▶ **REQUIRED WORK**
Nothing below is to be printed except the lines between the line holding "close, 2023-11-07: none -> 8.4" and the line holding "average, 2023-11-07: none -> 8.4", inclusive, each exactly as it appears.

▶ **INPUT RECORDS**
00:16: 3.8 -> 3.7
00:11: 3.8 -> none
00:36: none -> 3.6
==
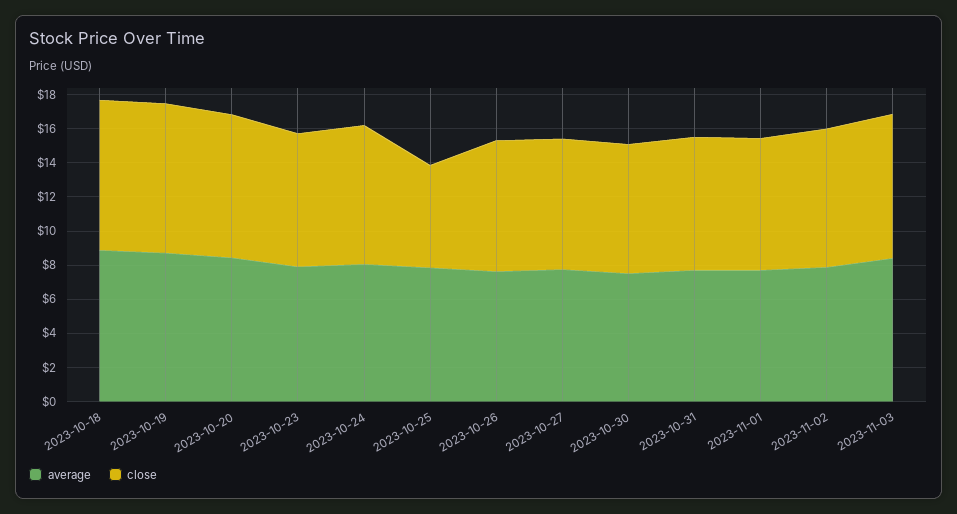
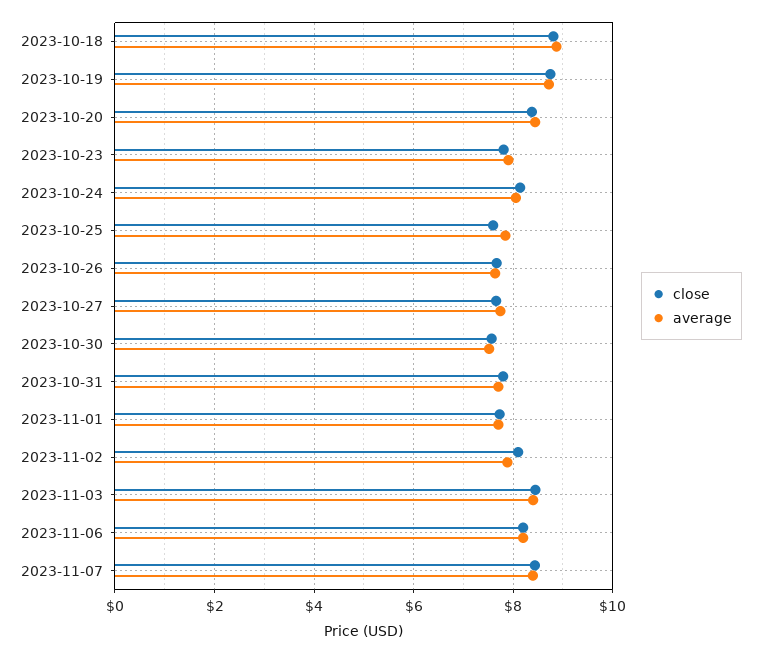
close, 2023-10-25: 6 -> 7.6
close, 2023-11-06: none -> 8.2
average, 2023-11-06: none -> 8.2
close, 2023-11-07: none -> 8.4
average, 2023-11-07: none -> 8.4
--
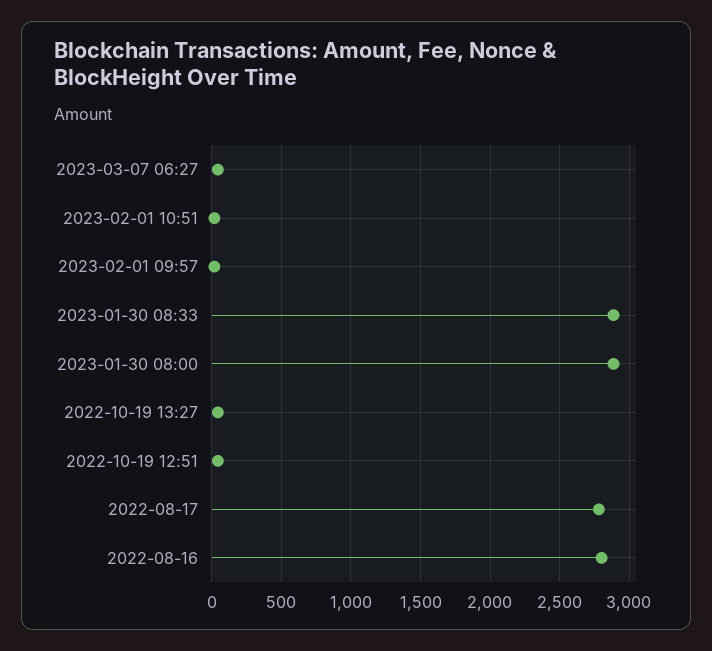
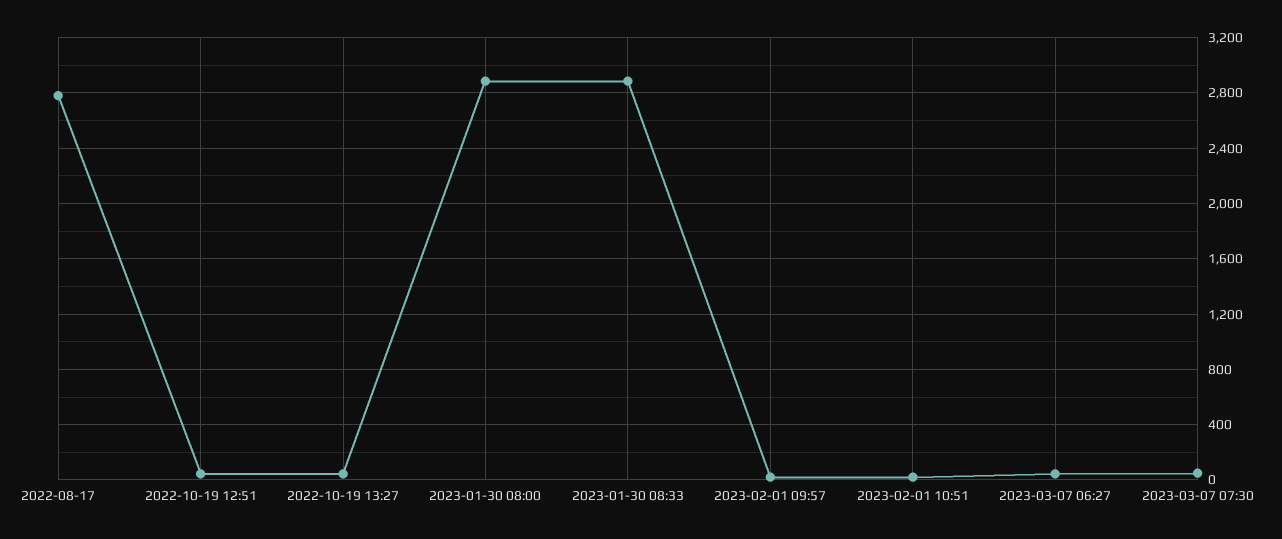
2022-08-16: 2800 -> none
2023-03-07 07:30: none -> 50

▶ **EXERCISE SOLUTION**
close, 2023-11-07: none -> 8.4
average, 2023-11-07: none -> 8.4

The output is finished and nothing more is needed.